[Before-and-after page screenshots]
--- START ---
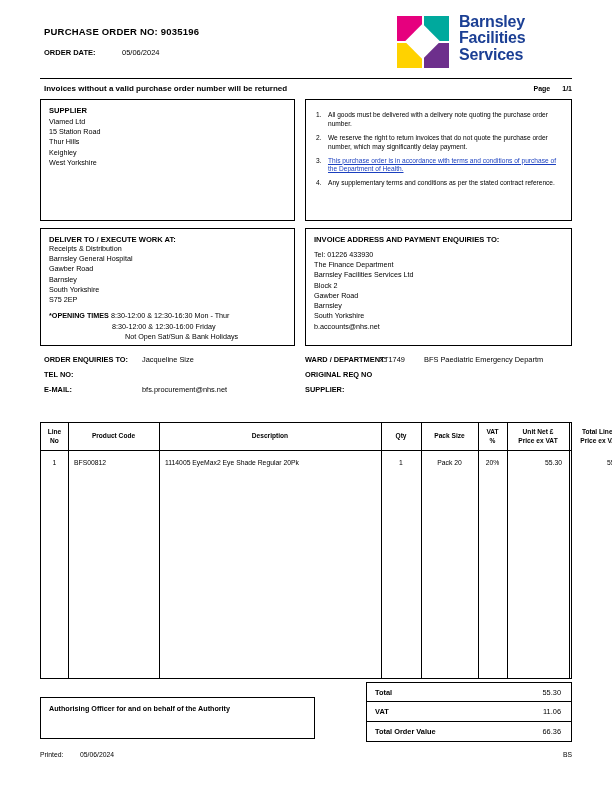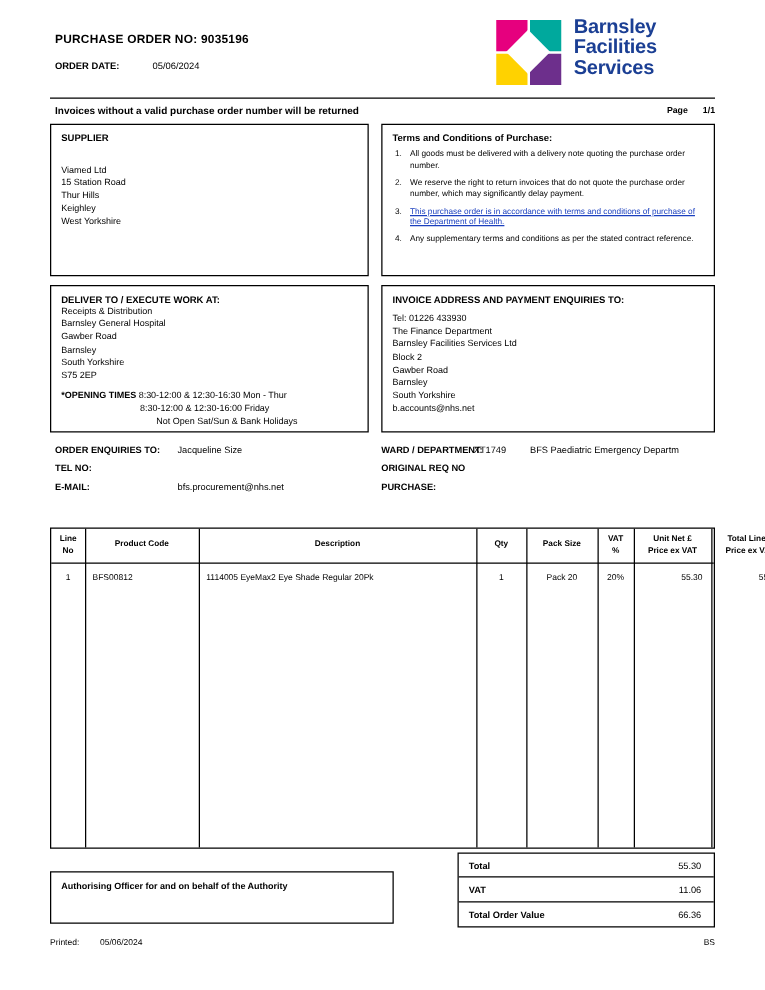--- a/index.html
+++ b/index.html
@@ -304,33 +304,32 @@
   <div class="rule rule-top"></div>
 
   <div class="notice">Invoices without a valid purchase order number will be returned</div>
   <div class="page-num">
     <span>Page</span><span class="val">1/1</span>
   </div>
 
   <div class="box" id="supplier-box">
     <div class="inner">
       <div class="box-title">SUPPLIER</div>
-      <div class="box-body" style="margin-top:16px;">
+      <div class="box-body" style="margin-top:2px;">
         <div>Viamed Ltd</div>
         <div>15 Station Road</div>
         <div>Thur Hills</div>
         <div>Keighley</div>
         <div>West Yorkshire</div>
       </div>
     </div>
   </div>
 
   <div class="box" id="terms-box">
     <div class="inner">
-      <div class="box-title">Terms and Conditions of Purchase:</div>
       <ul class="terms-list">
         <li>
           <span class="num">1.</span>
           <span class="txt">All goods must be delivered with a delivery note quoting the purchase order number.</span>
         </li>
         <li>
           <span class="num">2.</span>
           <span class="txt">We reserve the right to return invoices that do not quote the purchase order number, which may significantly delay payment.</span>
         </li>
         <li class="link">
@@ -382,21 +381,21 @@
 
   <div class="enq" id="enq-label">ORDER ENQUIRIES TO:</div>
   <div class="enq" id="enq-value">Jacqueline Size</div>
   <div class="enq" id="tel-label">TEL NO:</div>
   <div class="enq" id="email-label">E-MAIL:</div>
   <div class="enq" id="email-value">bfs.procurement@nhs.net</div>
   <div class="enq" id="ward-label">WARD / DEPARTMENT:</div>
   <div class="enq" id="ward-value">XT1749</div>
   <div class="enq" id="ward-dept">BFS Paediatric Emergency Departm</div>
   <div class="enq" id="req-label">ORIGINAL REQ NO</div>
-  <div class="enq" id="ref-label">PURCHASE:</div>
+  <div class="enq" id="ref-label">SUPPLIER:</div>
 
   <div id="items-table">
     <div class="thead">
       <div class="th" style="left:0px; width:27px;">
         <div>
           <span>Line</span><br>
           <span>No</span>
         </div>
       </div>
       <div class="th" style="left:27px; width:91px;">Product Code</div>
--- END ---
What is required - Copy each line above holding "title".

Response below -
       <div class="box-title">SUPPLIER</div>
-      <div class="box-title">Terms and Conditions of Purchase:</div>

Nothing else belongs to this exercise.